Meta’s Llama 3.2 Models Now Available on Amazon SageMaker JumpStart

Today, we are announcing the availability of Llama 3.2 models on Amazon SageMaker JumpStart. Llama 3.2 offers multimodal vision and lightweight models that represent Meta’s latest advancements in large-scale language models (LLM), providing enhanced capabilities and broader applicability across a range of use cases. With a focus on responsible innovation and system-level safety, these new models demonstrate state-of-the-art performance on a wide range of industry benchmarks and introduce capabilities to help build a new generation of AI experiences. SageMaker JumpStart is a machine learning (ML) hub that provides access to algorithms, models, and ML solutions to help you jump-start your ML journey.

In this post, we show you how to discover and deploy a Llama 3.2 11B Vision model using SageMaker JumpStart. We also show you the instance types and contexts supported by all Llama 3.2 models available in SageMaker JumpStart. Although not covered in this blog, you can also use SageMaker JumpStart to use lightweight models while fine-tuning them.
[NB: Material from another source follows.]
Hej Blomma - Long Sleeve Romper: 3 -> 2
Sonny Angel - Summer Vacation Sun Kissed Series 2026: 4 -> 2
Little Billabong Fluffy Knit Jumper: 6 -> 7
The Llama 3.2 model is initially available on SageMaker JumpStart in the US East (Ohio) AWS region. If you are located in the European Union, please note that Meta has restrictions on the use of multimodal models. For more information, see the Meta Community License Agreement.

Overview of Llama 3.2

Llama 3.2 represents Meta’s latest advancements in LLM. Llama 3.2 models are available in a range of sizes, from small to medium multimodal models. Larger Llama 3.2 models are available in two parameter sizes, 11B and 90B, and a 128,000 context length, and can perform advanced inference tasks, including multimodal support for high-resolution images. Lightweight text-only models are available in two parameter sizes, 1B and 3B, and a 128,000 context length, suitable for edge devices. Additionally, there is a new safeguard, the Llama Guard 3 11B Vision parameter model, designed to support responsible innovation and system-level safety.
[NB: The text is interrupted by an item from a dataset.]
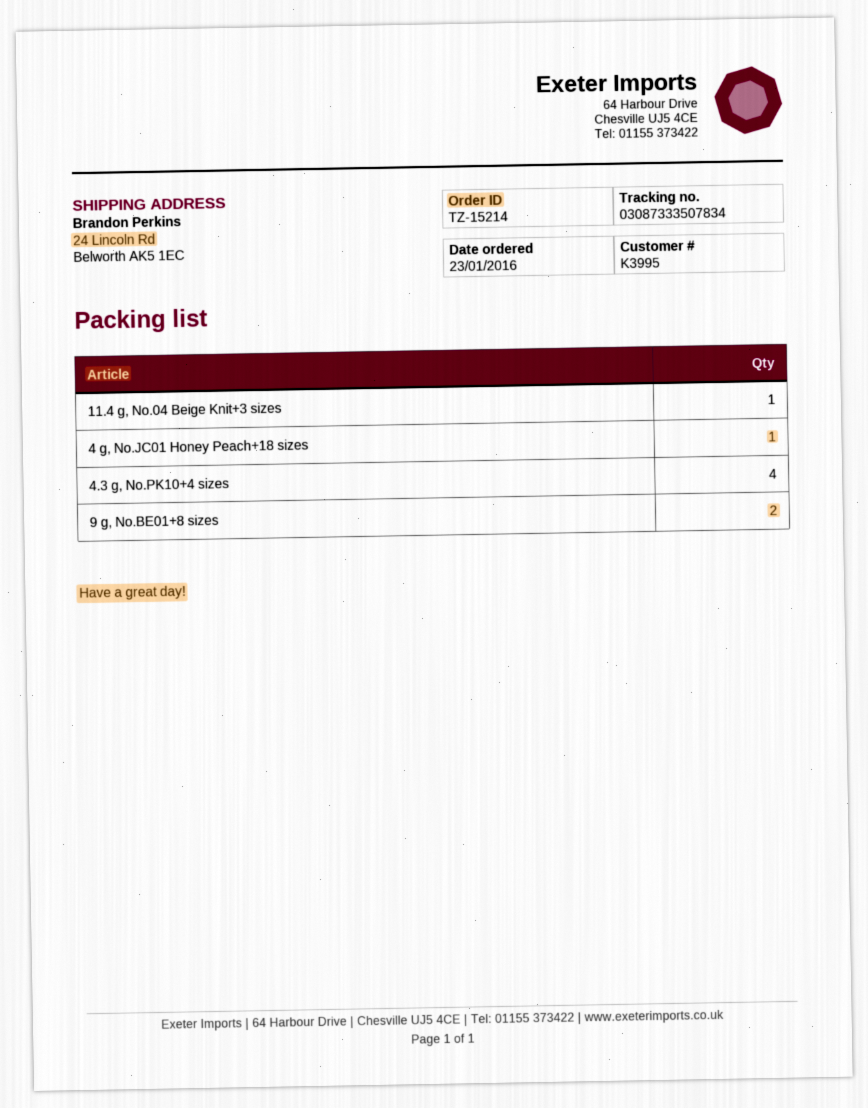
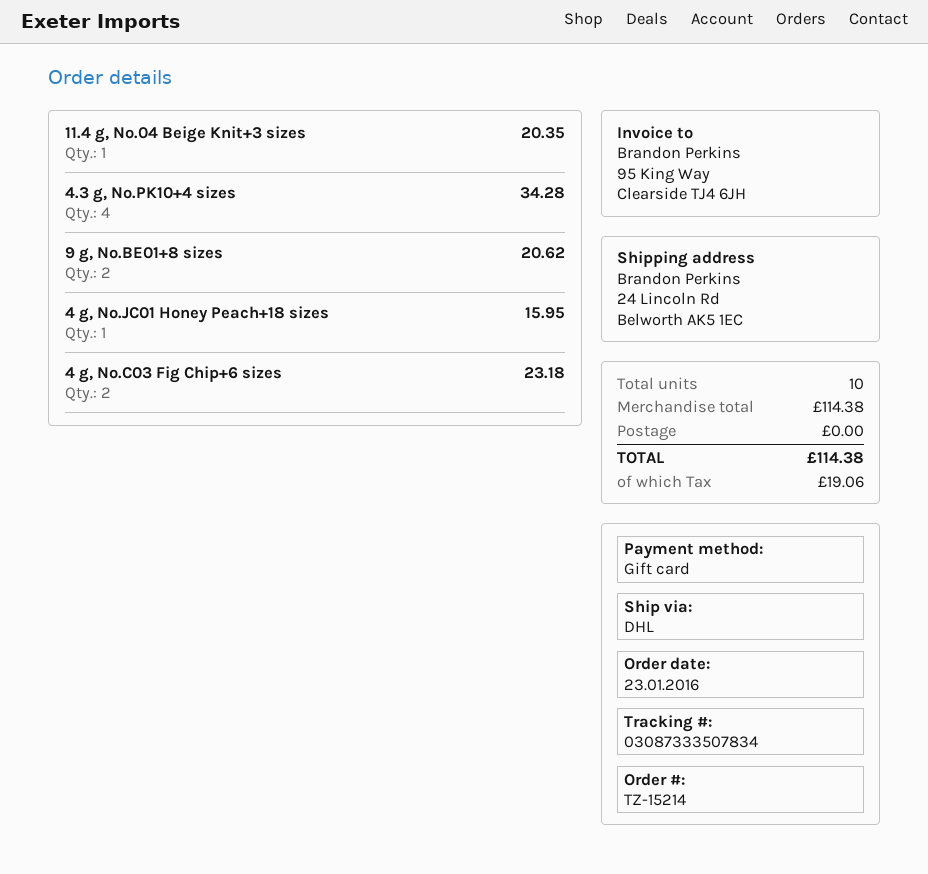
4 g, No.C03 Fig Chip+6 sizes: none -> 2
Llama 3.2 is the first Llama model to support vision tasks, with a new model architecture that integrates image encoder representations into the language model. With a focus on responsible innovation and system-level safety, the Llama 3.2 model helps build and deploy state-of-the-art generative AI models, spurring new innovations like image inference, while making them more accessible for on-edge applications. The new model is designed to drive efficiency for AI workloads, with reduced latency and improved performance, making it suitable for a wide range of applications.
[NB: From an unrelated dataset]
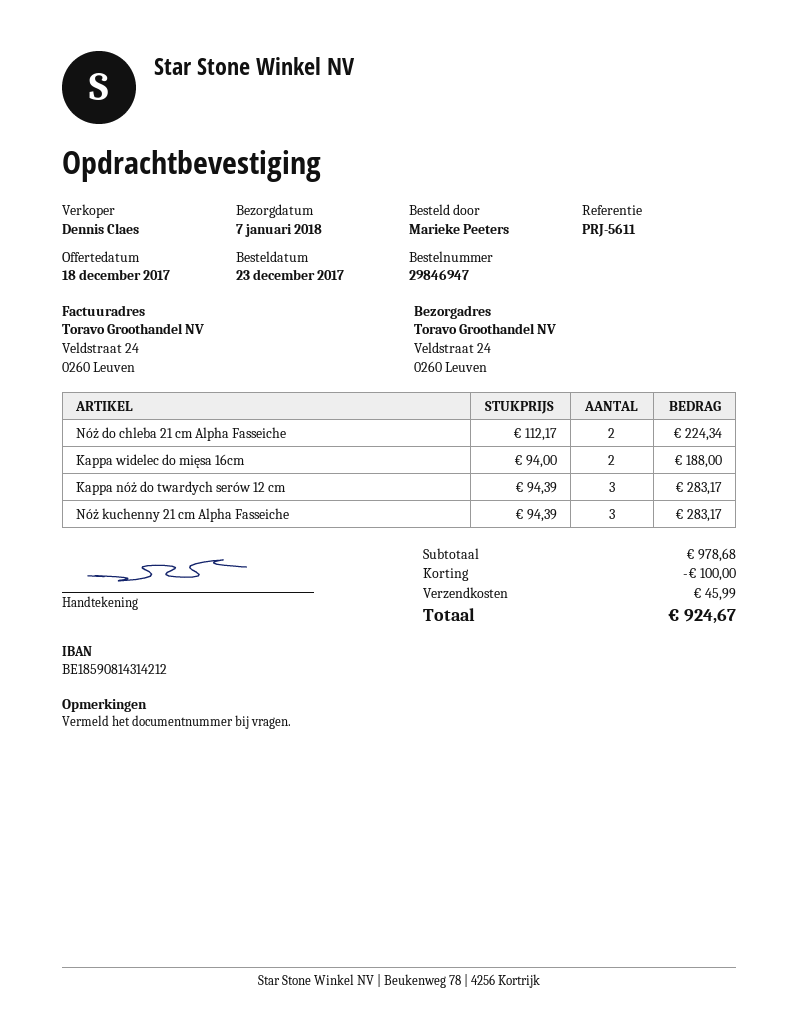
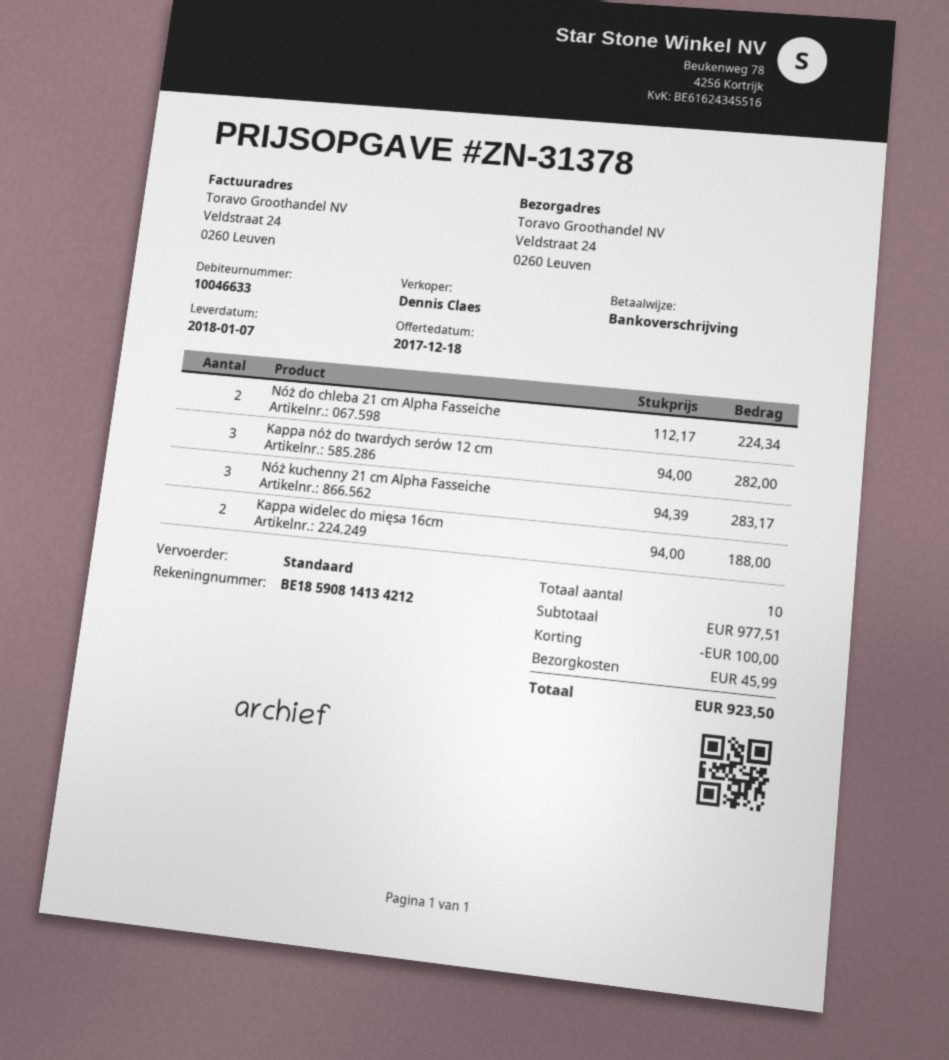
bank account: BE18590814314212 -> BE18590814134212
Kappa nóż do twardych serów 12 cm: 3 x 94.39 = 283.17 -> 3 x 94.00 = 282.00
subtotal: 978.68 -> 977.51
total: 924.67 -> 923.50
SageMaker JumpStart overview

SageMaker JumpStart gives you access to a wide range of publicly available foundational models (FMs). These pre-trained models serve as powerful starting points that you can deeply customize to address your specific use cases. You can now use state-of-the-art model architectures, such as language models, computer vision models, and more, without having to build them from scratch.

SageMaker JumpStart allows you to deploy your model in a secure environment. Models can be provisioned on dedicated SageMaker Inference instances, such as AWS Trainium or AWS Inferentia-powered instances, and are isolated within a Virtual Private Cloud (VPC). This enhances data security and compliance, as your model runs under your own VPC control, not in a shared public environment. After you deploy your FM, you can further customize and fine-tune it using the extensive capabilities of Amazon SageMaker, including SageMaker Inference for model deployment and container logs for improved observability. SageMaker streamlines the entire model deployment process.

Prerequisites

To try out the Llama 3.2 model with SageMaker JumpStart, you need the following prerequisites:

Discover the Llama 3.2 model on SageMaker JumpStart

SageMaker JumpStart exposes FM through two primary interfaces: SageMaker Studio and the SageMaker Python SDK, which give you multiple options to discover and use hundreds of models for your specific use case.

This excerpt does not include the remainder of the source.